MSNBC declined to comment for this story, but cable news veterans — including former MSNBC alumni — offered their own theories of what ails the network. One common theory is that MSNBC feels threatened by a resurgent CNN.
“MSNBC’s apparent success was owing to CNN’s failure,” says a former cable executive. “CNN was run so poorly that it made MSNBC look fantastic by comparison. “
I’m still sitting here slack jawed at Cooper’s characterization of Shuster’s departure. He left the network when his contract expired? That’s one way of putting it. Another way is to say he got exiled from the network, which put him on the sidelines until his contract expired, after he was revealed to have taped a pilot at CNN. One is certainly more charitable than the other.
But I take issue with the anonymous quote by the former cable executive. It’s not that cut and dried. Maybe CNN was run poorly but MSNBC’s success was all MSNBC’s doing. CNN’s numbers were falling, no doubt, but MSNBC’s numbers weren’t rising on account of that, they were rising despite that. People didn’t tune in to MSNBC because they got tired of CNN doing news and then suddenly changed their minds at the beginning of the year in enough numbers to vault CNN ahead of MSNBC. This whole quote reads like it came from a former CNNer giving a CNN based perspective.
This paragraph is key…
CNN has been the place for breaking news and its audience reliably swells when there’s a big event. (MSNBC insiders deride that as “muscle memory” owing to CNN’s 16-year head start in the 24-hour news biz and say it will fade in time.) CNN’s newsy rep would seem to account for much of its gain over MSNBC in the second quarter–a time span which included the Boston Marathon bombings, the Cleveland kidnappings, and the Oklahoma tornadoes as well as the Jodi Arias trial, which powered its Headline News channel ahead of MSNBC. But in June at the end of the dismal second quarter, MSNBC’s ratings picked up. “All those viewers who tuned into CNN for their big quarter haven’t stuck around,” says one cable executive.
Why is it key?
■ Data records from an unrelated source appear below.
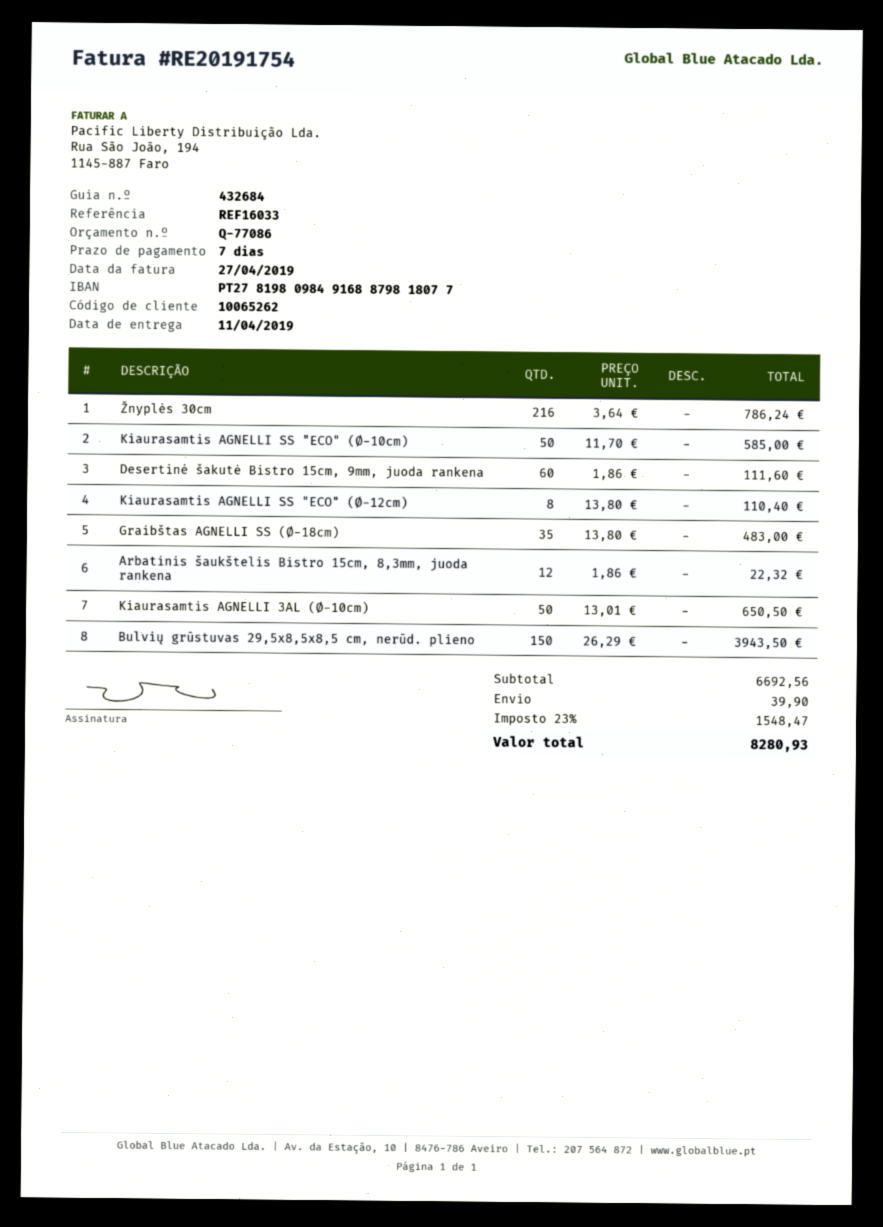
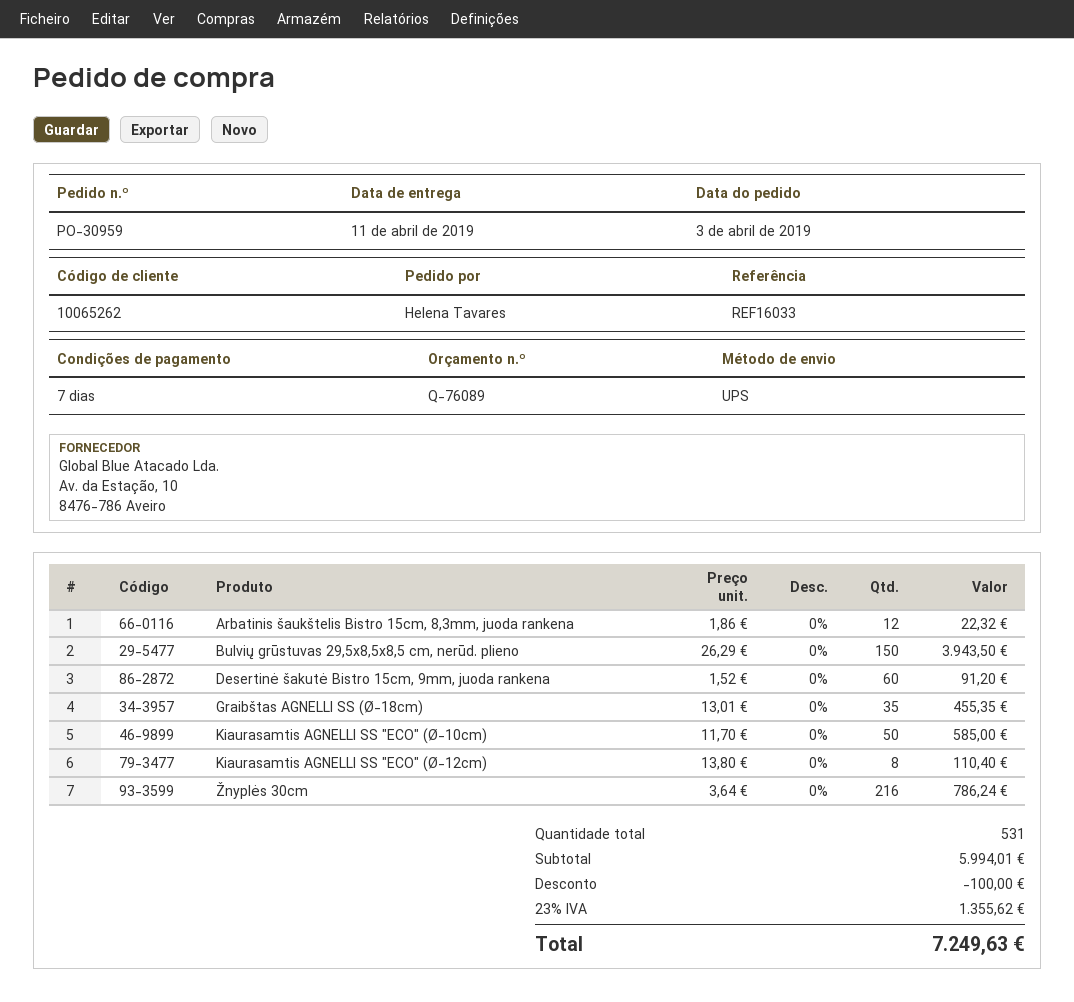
quote number: Q-77086 -> Q-76089
Desertinė šakutė Bistro 15cm, 9mm, juoda rankena: 60 x 1.86 = 111.60 -> 60 x 1.52 = 91.20
Graibštas AGNELLI SS (Ø-18cm): 35 x 13.80 = 483.00 -> 35 x 13.01 = 455.35
Kiaurasamtis AGNELLI 3AL (Ø-10cm): 50 x 13.01 = 650.50 -> none
subtotal: 6692.56 -> 5994.01
discount: none -> 100.00
shipping: 39.90 -> none
tax: 23% = 1548.47 -> 23% = 1355.62
total: 8280.93 -> 7249.63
Because it totally frames the argument not as one of MSNBC’s continued erosion in the face of a resurgent CNN but as one of MSNBC losing viewers during a high news period which CNN traditionaly excels at and MSNBC has all but thrown the towel in on. And this is a point that, as of this point in time, holds considerable weight for me because their is no demonstrably provable counterargument available. That may change in the future and if it does I shall revise my thinking based on the new data that must come to alter the landscape beyond cyclical news cycle ratings turmoil.
Cooper also touches on something I think has been understated…or overlooked.
Critics also suggest that MSNBC no longer has much diversity in the evenings. It’s not that MSNBC needs a conservative host. It’s that the nighttime hours from 8:00 PM to 11:00 PM are too erudite, too sophisticated and too earnest to hook a wide swath of viewers.
I’m not a fan of lockstep primetime. Lack of diversity = lack of originality = increasing chances of viewer boredom. It’s one thing to have a sophisticated, erudite Rachel Maddow when she can be contrasted by the bombastic Keith Olbermann (or Ed Schultz). It’s another thing to have a sophisticated, erudite Maddow who was preceeded by a sophisticated, erudite Chris Hayes (and followed by another fellow traveler in Lawrence O’Donnel). How do you separate them, aside from gender and age?